Retype the listing exactly as it stands, and keep every image out.
○ ○ ○
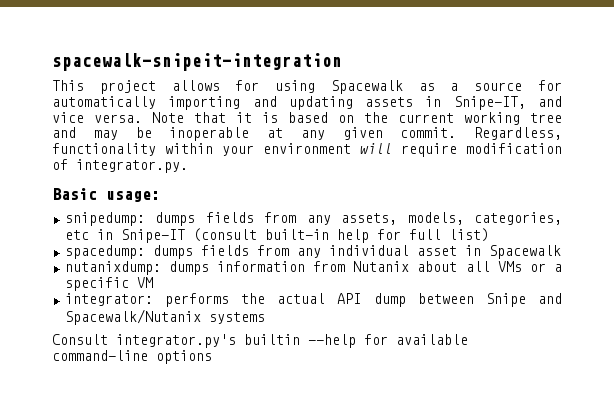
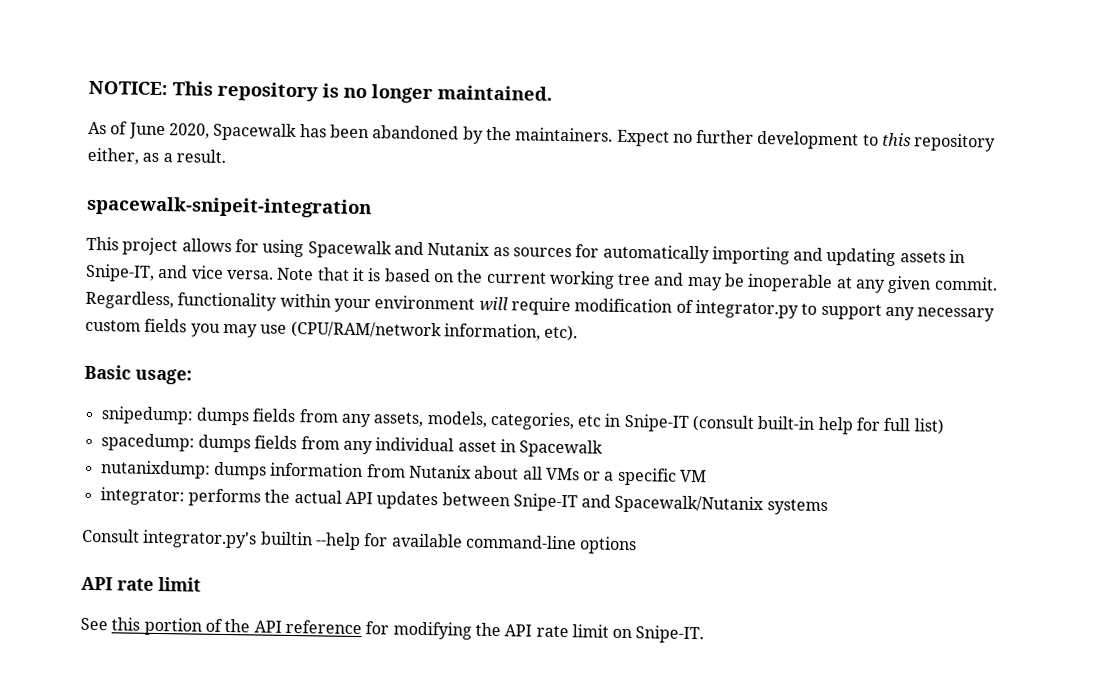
(52, 62) none -> [88,80,552,104] [88,121,997,152] [87,147,226,165] NOTICE: This repository is no longer maintained. // As of June 2020, Spacewalk has been abandoned by the maintainers. Expect no further development to this repository either, as a result. //
[418,82,523,91] as a source -> [393,241,572,258] and Nutanix as sources
[76,159,188,173] integrator.py. -> [694,300,996,322] [85,318,579,342] integrator.py to support any necessary custom fields you may use (CPU/RAM/network information, etc).
[373,293,526,307] dump between Snipe -> [376,491,578,512] updates between Snipe-IT
(212, 357) none -> [81,576,201,592] [80,617,705,644] // API rate limit // See this portion of the API reference for modifying the API rate limit on Snipe-IT.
○ ○ ○
EXERCISE SOLUTION:
(52, 62) none -> [88,80,552,104] [88,121,997,152] [87,147,226,165] NOTICE: This repository is no longer maintained. // As of June 2020, Spacewalk has been abandoned by the maintainers. Expect no further development to this repository either, as a result. //
[418,82,523,91] as a source -> [393,241,572,258] and Nutanix as sources
[76,159,188,173] integrator.py. -> [694,300,996,322] [85,318,579,342] integrator.py to support any necessary custom fields you may use (CPU/RAM/network information, etc).
[373,293,526,307] dump between Snipe -> [376,491,578,512] updates between Snipe-IT
(212, 357) none -> [81,576,201,592] [80,617,705,644] // API rate limit // See this portion of the API reference for modifying the API rate limit on Snipe-IT.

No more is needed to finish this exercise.